Re: several messages about New Vocabularies in text/html

Ian Hickson wrote on 04/02/2008 07:56:43 PM:
>
> On Wed, 2 Apr 2008, Sam Ruby wrote:
> > >
> > >    http://wiki.whatwg.org/wiki/Extensions
> >
> > I have now contributed to that page.  Feel free to identify where the
> > proposal is not detailed enough or to identify any flaws that may, or
> > may not, prove fatal.
>
> The proposal seems to be "do what Microsoft documented in their
namespaces
> whitepaper as being the IE8 Beta 1 behaviour". However, the whitepaper
> doesn't actually say what the processing model is, and IE8 beta 1 doesn't

> seem to implement anything like what the whietpaper implies should happen

> anyway.
>
> If you could describe in your own words what the processing model you are

> proposing is, that would be something I could evaluate.

To explain the motivation, it helps if I start at the beginning.

You haven't said that HTML 5 will support SVG in the HTML5 serialization of
the format.  I am going to make a working assumption that this will
ultimately be the case.  Feel free to challenge that assumption.

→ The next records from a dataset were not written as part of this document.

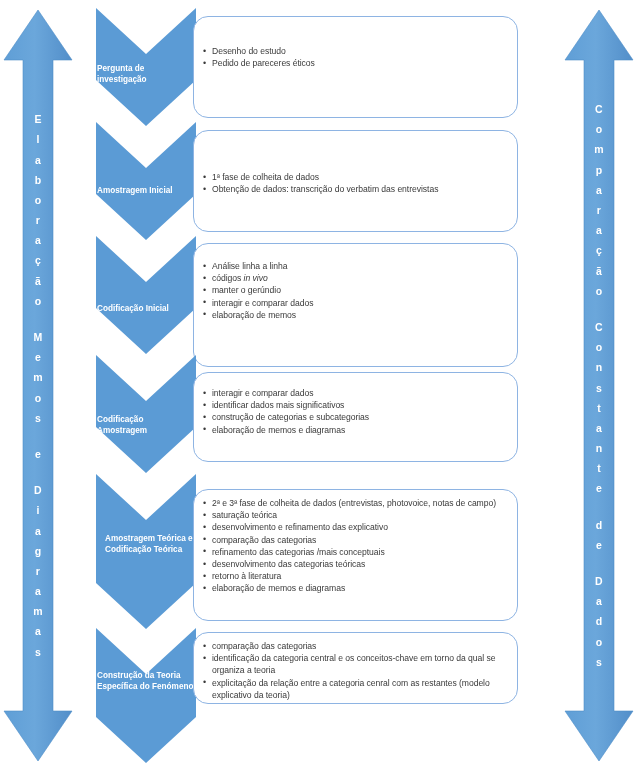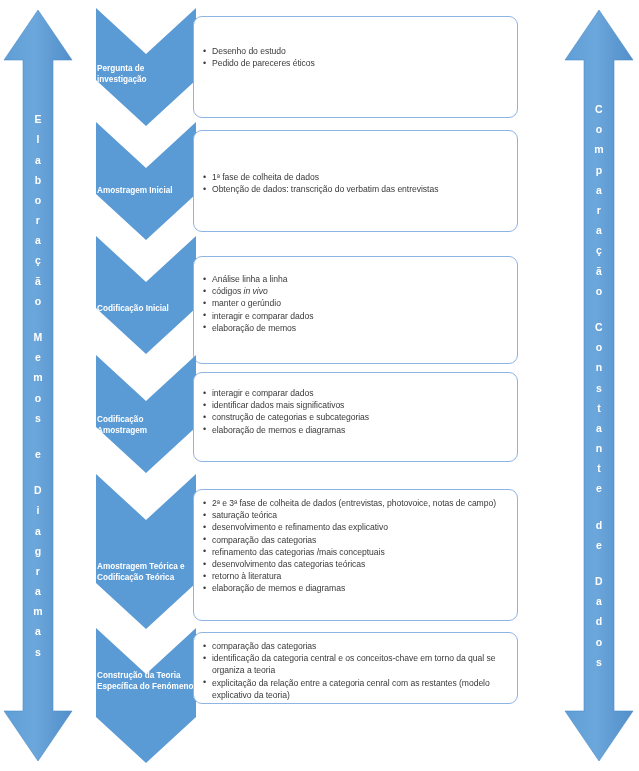--- a/index.html
+++ b/index.html
@@ -87,21 +87,21 @@
     text-align: left;
     font-size: 8.2px;
     font-weight: bold;
     line-height: 1.28;
     pointer-events: none;
   }
   .textbox {
     position: absolute;
     left: 97px;
     border: 1px solid #8eb4e3;
-    border-radius: 9px;
+    border-radius: 15px;
     background: #ffffff;
     box-sizing: border-box;
     width: 325px;
   }
   .bullets {
     margin: 0;
     padding: 0;
     list-style: none;
   }
   .bullets li {
@@ -239,21 +239,21 @@
     </div>
   </div>
 
   <div class="stage" id="stage-2" style="top:236px;height:118px;">
     <div class="chevron" style="height:118px;">
       <svg viewBox="0 0 100 118" preserveAspectRatio="none">
         <polygon points="0,0 50,46 100,0 100,72 50,118 0,72" fill="#5b9bd5"></polygon>
       </svg>
       <div class="chevron-label" style="top:68px;">Codificação Inicial</div>
     </div>
-    <div class="textbox" style="top:20px;height:108px;padding:16px 28px 8px 9px;">
+    <div class="textbox" style="top:7px;height:124px;padding:16px 28px 8px 9px;">
       <ul class="bullets">
         <li>Análise linha a linha</li>
         <li>códigos <i>in vivo</i></li>
         <li>manter o gerúndio</li>
         <li>interagir e comparar dados</li>
         <li>elaboração de memos</li>
       </ul>
     </div>
   </div>
 
@@ -272,21 +272,21 @@
         <li>elaboração de memos e diagramas</li>
       </ul>
     </div>
   </div>
 
   <div class="stage" id="stage-4" style="top:474px;height:155px;">
     <div class="chevron" style="height:155px;">
       <svg viewBox="0 0 100 155" preserveAspectRatio="none">
         <polygon points="0,0 50,46 100,0 100,109 50,155 0,109" fill="#5b9bd5"></polygon>
       </svg>
-      <div class="chevron-label" style="top:88px;">Amostragem Teórica e Codificação Teórica</div>
+      <div class="chevron-label" style="top:60px;padding-left:8px;">Amostragem Teórica e Codificação Teórica</div>
     </div>
     <div class="textbox" style="top:15px;height:132px;padding:7px 10px 6px 9px;">
       <ul class="bullets">
         <li>2ª e 3ª  fase de colheita de dados (entrevistas, photovoice, notas de campo)</li>
         <li>saturação teórica</li>
         <li>desenvolvimento e refinamento das explicativo</li>
         <li>comparação das categorias</li>
         <li>refinamento das categorias /mais conceptuais</li>
         <li>desenvolvimento das categorias teóricas</li>
         <li>retorno à literatura</li>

Compatibility with existing graphics packages is a desirable goal.  I note
that this is not yet listed as accepted on the New_Vocabularies page on the
wiki.  Feel free to challenge that assumption.

>From my experience, inkscape seems to be a popular tool for generating SVG
images.  I base that on random samplings of wikipedia and other sources.
Feel free to challenge that assumption.

The top google search result for "inkscape filetype:svg" at the moment is
http://en.wikipedia.org/wiki/Image_talk:Bart-logo.svg

I will assert that that logo, while not terribly interesting by itself, is
not atypical of the types of output that inkscape produces.  Feel free to
challenge that assumption.

It would be helpful if the DOM produced by processing whatever HTML5 syntax
for SVG is adopted would be the same as the one produced by processing the
XML serialization of inline SVG inside XHTML today.  Feel free to challenge
that assumption.

With all these unknowns and variables and assumptions in mind...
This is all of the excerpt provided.